*** RAW DATA Section Begins ***

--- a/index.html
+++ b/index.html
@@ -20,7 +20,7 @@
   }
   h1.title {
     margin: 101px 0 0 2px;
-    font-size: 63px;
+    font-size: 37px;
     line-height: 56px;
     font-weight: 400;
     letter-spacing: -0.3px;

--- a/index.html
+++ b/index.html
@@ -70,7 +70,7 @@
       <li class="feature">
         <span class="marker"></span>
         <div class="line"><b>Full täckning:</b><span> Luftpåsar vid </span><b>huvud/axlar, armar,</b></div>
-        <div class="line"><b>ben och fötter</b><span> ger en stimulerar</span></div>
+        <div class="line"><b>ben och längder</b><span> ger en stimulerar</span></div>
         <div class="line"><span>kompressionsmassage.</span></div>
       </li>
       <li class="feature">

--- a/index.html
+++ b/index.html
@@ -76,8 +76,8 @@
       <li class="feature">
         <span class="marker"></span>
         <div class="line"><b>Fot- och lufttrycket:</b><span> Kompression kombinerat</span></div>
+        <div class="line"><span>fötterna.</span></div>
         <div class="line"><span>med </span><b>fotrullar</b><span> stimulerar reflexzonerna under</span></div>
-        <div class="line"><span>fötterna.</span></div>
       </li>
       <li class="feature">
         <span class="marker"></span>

*** RAW DATA Section Ends ***
*** RAW DATA Section Begins ***

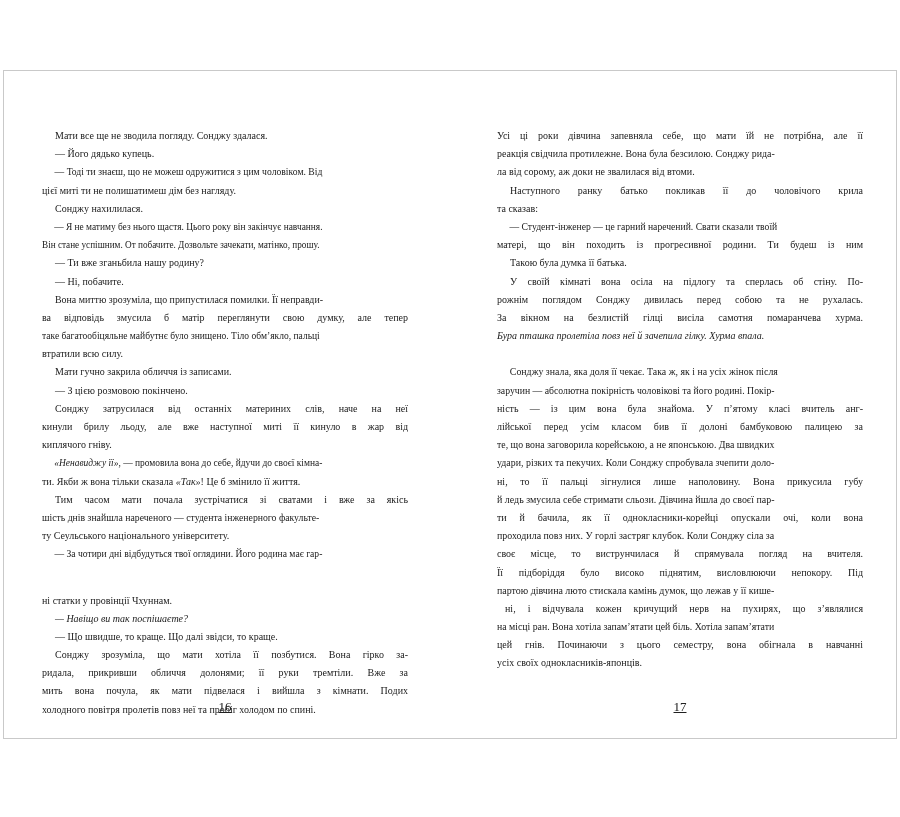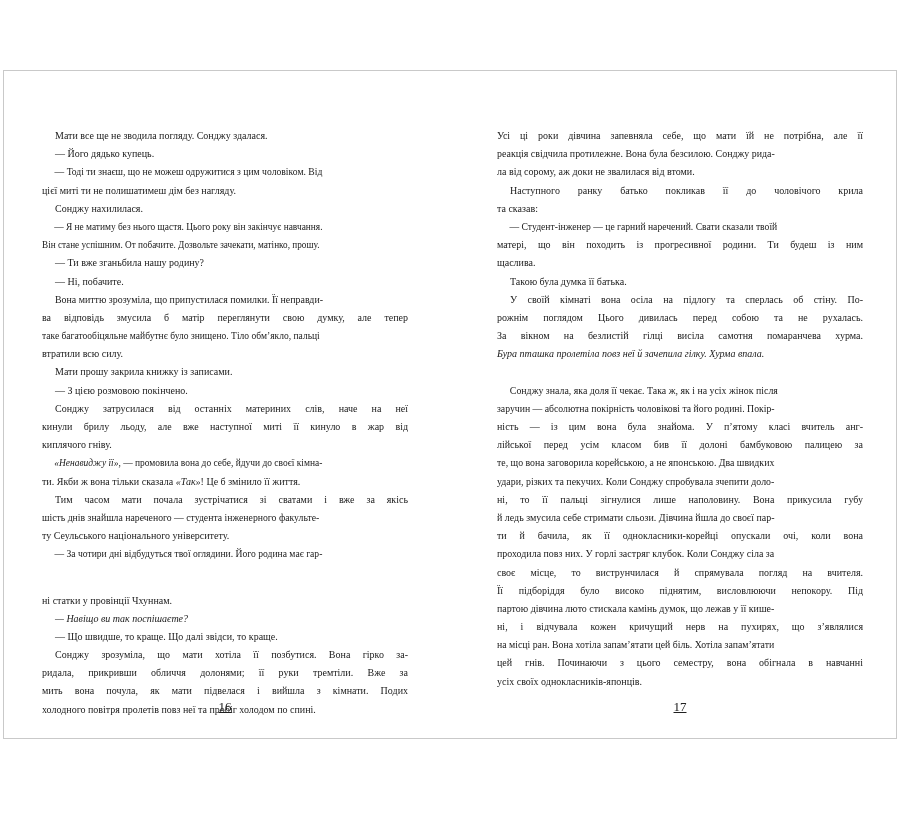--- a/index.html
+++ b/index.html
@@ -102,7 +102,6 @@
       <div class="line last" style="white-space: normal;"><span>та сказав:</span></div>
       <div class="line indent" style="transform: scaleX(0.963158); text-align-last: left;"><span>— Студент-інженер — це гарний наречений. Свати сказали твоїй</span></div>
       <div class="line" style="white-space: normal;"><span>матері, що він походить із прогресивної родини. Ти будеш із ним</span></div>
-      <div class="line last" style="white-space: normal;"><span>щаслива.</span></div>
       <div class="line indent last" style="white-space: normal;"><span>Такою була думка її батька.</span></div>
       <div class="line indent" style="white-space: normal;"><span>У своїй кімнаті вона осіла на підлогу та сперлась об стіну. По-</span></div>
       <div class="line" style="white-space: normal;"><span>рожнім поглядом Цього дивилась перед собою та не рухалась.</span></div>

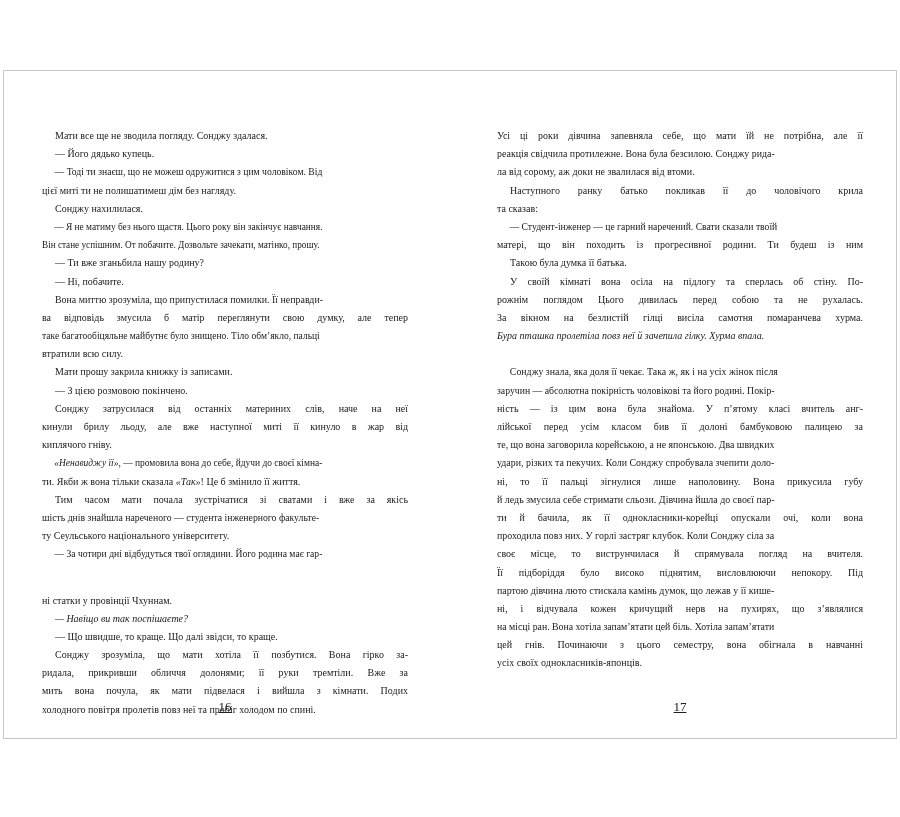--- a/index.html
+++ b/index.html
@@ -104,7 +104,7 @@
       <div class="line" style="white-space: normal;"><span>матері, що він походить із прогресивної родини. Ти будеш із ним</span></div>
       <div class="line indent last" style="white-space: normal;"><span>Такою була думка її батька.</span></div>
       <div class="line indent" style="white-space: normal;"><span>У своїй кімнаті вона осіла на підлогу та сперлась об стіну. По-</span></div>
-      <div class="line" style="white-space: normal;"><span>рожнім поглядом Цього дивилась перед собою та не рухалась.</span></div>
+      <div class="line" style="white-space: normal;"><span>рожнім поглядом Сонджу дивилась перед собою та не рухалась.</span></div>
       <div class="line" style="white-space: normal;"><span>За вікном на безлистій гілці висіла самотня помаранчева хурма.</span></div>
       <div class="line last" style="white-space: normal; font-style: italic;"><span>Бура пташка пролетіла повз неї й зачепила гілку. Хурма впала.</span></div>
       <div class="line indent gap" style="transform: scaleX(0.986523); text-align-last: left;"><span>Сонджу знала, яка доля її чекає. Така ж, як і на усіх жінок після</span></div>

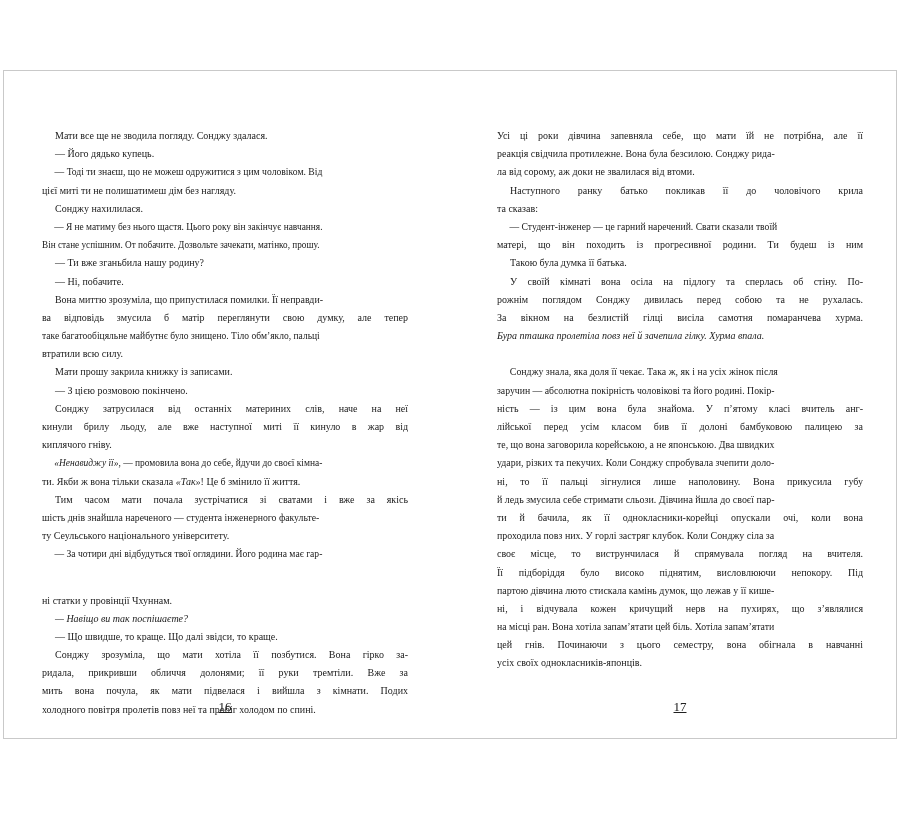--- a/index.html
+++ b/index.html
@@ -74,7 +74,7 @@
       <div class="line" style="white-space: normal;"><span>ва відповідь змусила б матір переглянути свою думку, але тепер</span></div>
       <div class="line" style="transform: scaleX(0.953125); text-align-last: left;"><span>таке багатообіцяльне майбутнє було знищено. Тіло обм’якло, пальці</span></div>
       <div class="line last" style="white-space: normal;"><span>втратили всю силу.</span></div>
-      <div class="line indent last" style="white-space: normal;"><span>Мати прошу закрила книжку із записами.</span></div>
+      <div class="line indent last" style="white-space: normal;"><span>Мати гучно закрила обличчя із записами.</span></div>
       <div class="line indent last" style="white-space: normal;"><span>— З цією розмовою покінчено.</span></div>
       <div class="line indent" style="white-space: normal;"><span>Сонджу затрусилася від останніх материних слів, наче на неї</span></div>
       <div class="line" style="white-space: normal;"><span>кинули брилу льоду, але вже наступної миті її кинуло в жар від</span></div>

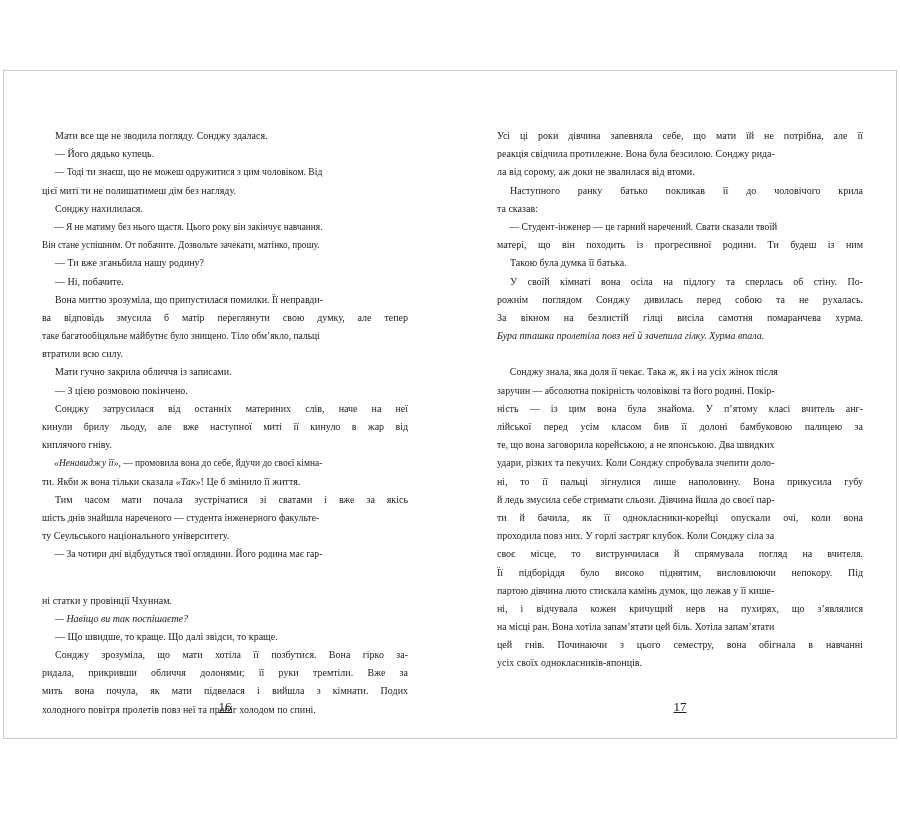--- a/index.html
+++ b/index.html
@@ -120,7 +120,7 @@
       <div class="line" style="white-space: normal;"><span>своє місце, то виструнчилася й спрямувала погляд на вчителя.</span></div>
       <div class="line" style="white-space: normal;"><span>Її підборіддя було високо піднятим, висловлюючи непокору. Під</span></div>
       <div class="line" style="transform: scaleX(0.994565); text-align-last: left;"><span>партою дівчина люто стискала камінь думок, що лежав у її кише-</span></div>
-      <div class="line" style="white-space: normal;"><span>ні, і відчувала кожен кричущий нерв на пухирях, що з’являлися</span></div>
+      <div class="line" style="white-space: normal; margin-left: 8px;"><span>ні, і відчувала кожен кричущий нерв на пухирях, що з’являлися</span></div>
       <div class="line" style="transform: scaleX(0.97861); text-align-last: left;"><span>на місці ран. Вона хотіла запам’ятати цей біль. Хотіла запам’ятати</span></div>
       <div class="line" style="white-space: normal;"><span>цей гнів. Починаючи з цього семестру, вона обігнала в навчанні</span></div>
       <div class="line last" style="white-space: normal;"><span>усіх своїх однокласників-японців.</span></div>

*** RAW DATA Section Ends ***
*** RAW DATA Section Begins ***

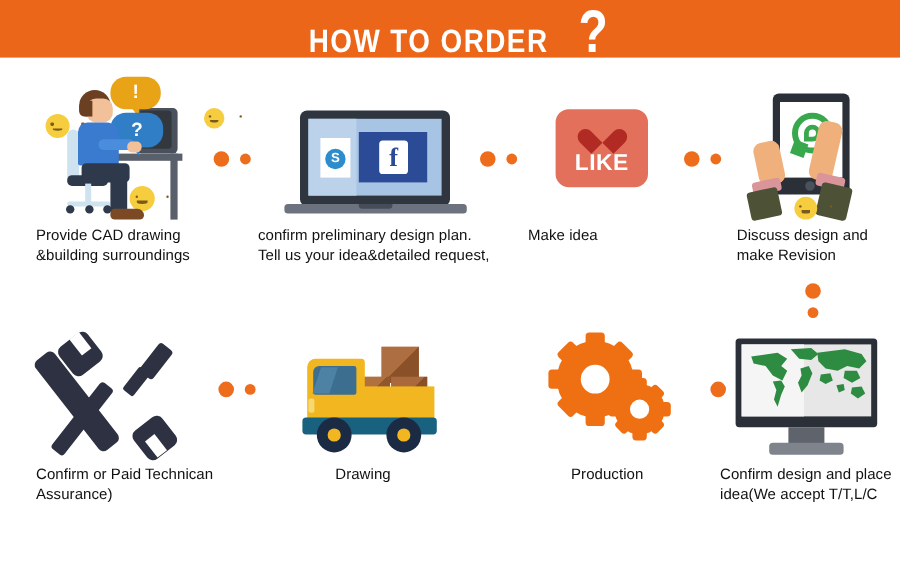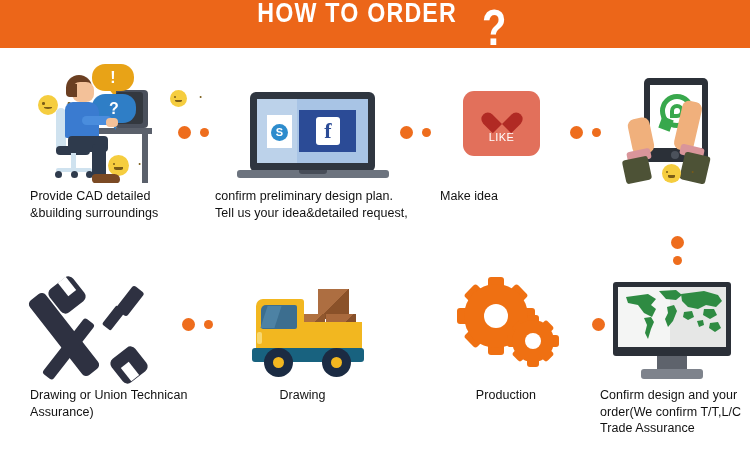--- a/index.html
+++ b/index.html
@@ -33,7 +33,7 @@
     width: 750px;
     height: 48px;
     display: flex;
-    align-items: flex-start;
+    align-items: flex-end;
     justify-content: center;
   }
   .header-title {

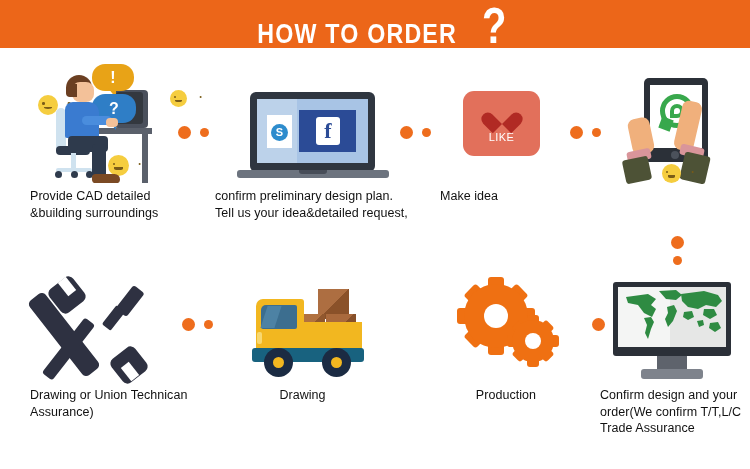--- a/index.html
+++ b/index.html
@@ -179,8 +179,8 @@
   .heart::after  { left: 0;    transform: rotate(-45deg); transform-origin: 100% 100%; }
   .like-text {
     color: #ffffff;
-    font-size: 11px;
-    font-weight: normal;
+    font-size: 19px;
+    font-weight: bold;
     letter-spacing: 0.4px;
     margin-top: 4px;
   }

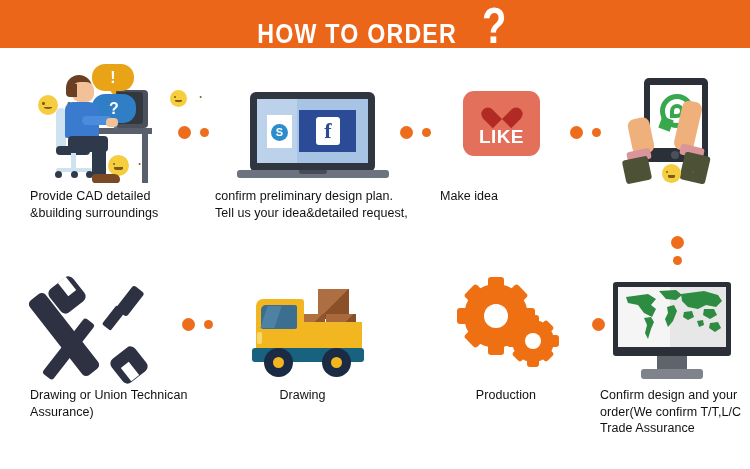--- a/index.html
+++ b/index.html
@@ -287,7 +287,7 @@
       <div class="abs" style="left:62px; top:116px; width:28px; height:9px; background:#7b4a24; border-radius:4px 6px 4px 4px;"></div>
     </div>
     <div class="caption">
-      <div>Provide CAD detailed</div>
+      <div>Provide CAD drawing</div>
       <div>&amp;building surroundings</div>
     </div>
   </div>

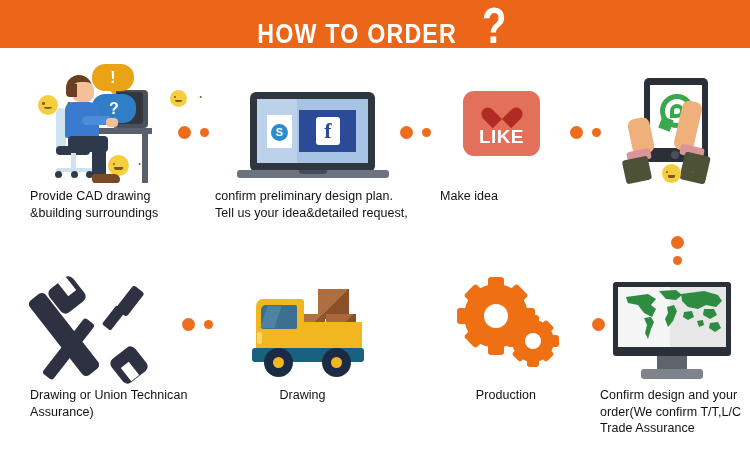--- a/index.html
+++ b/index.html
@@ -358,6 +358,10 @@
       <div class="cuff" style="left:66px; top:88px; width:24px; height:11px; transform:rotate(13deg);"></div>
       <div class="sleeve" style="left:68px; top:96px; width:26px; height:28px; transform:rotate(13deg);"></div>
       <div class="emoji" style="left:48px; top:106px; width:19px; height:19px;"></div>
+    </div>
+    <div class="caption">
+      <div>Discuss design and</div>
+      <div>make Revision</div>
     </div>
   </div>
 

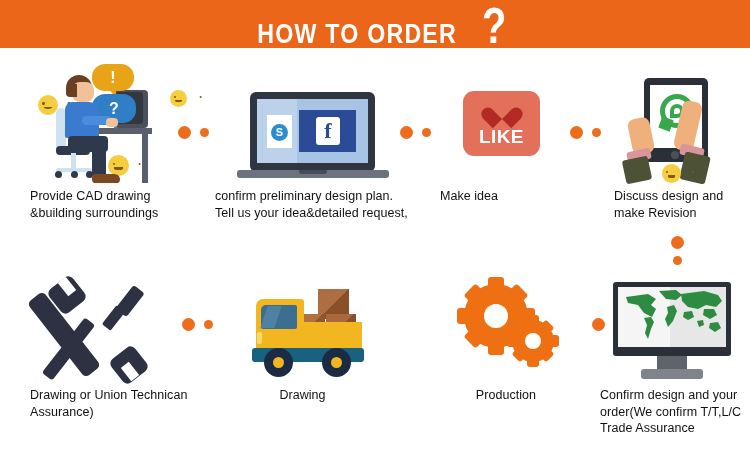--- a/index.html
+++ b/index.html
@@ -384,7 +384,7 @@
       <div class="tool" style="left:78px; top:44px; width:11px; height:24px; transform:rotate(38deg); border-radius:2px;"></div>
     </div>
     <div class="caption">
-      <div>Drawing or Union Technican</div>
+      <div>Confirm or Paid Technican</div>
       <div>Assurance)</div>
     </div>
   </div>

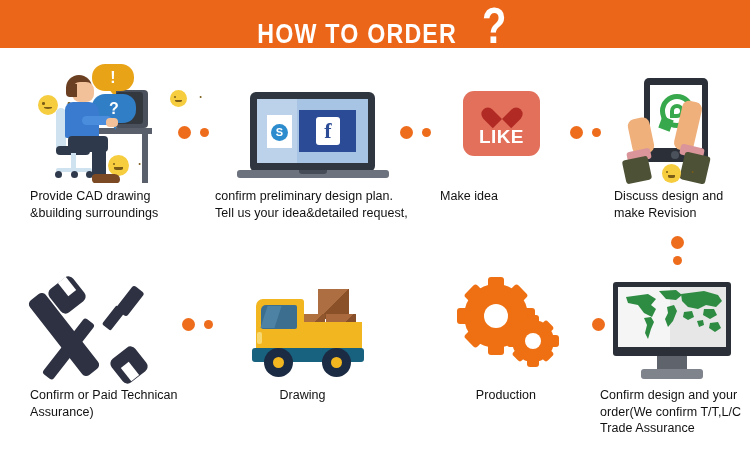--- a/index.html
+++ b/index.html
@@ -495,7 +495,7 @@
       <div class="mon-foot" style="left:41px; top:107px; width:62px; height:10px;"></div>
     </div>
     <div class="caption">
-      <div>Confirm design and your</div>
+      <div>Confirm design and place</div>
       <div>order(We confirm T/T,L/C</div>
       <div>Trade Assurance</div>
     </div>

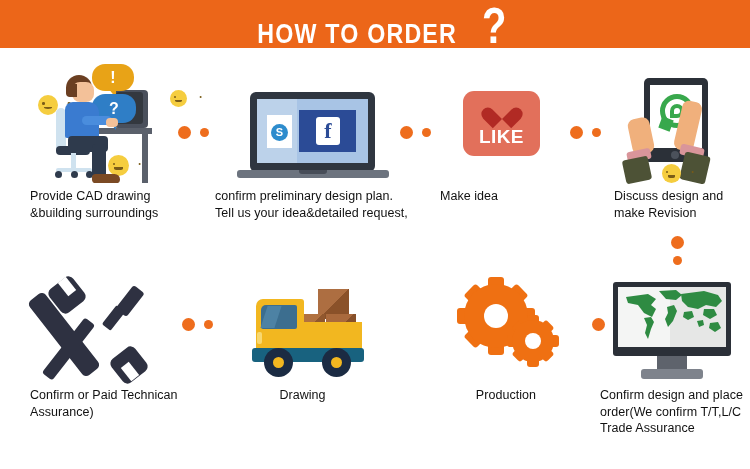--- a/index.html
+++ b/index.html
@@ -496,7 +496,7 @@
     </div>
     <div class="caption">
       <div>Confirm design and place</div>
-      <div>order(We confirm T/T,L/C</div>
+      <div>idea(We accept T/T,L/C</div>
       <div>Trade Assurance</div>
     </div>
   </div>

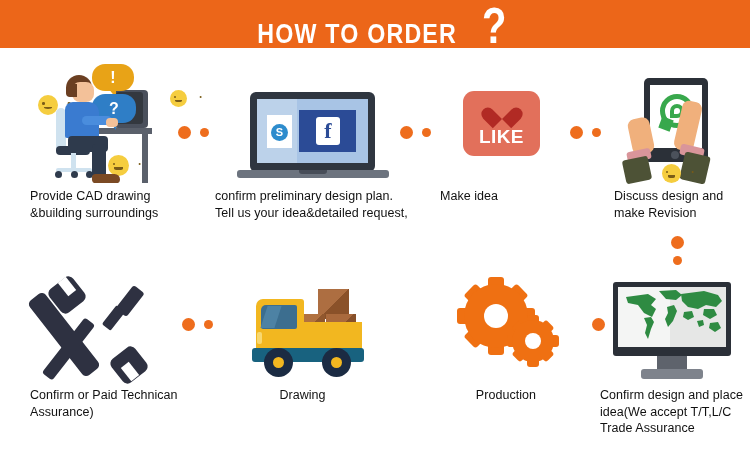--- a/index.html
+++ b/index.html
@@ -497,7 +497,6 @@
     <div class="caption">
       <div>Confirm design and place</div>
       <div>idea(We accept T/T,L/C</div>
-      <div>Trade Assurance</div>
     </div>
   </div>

*** RAW DATA Section Ends ***

- _TO DO_:
This task calls for the number of lines in the entries that contain the string "fötterna", with no accompanying text.

- _TASK OUTPUT_:
2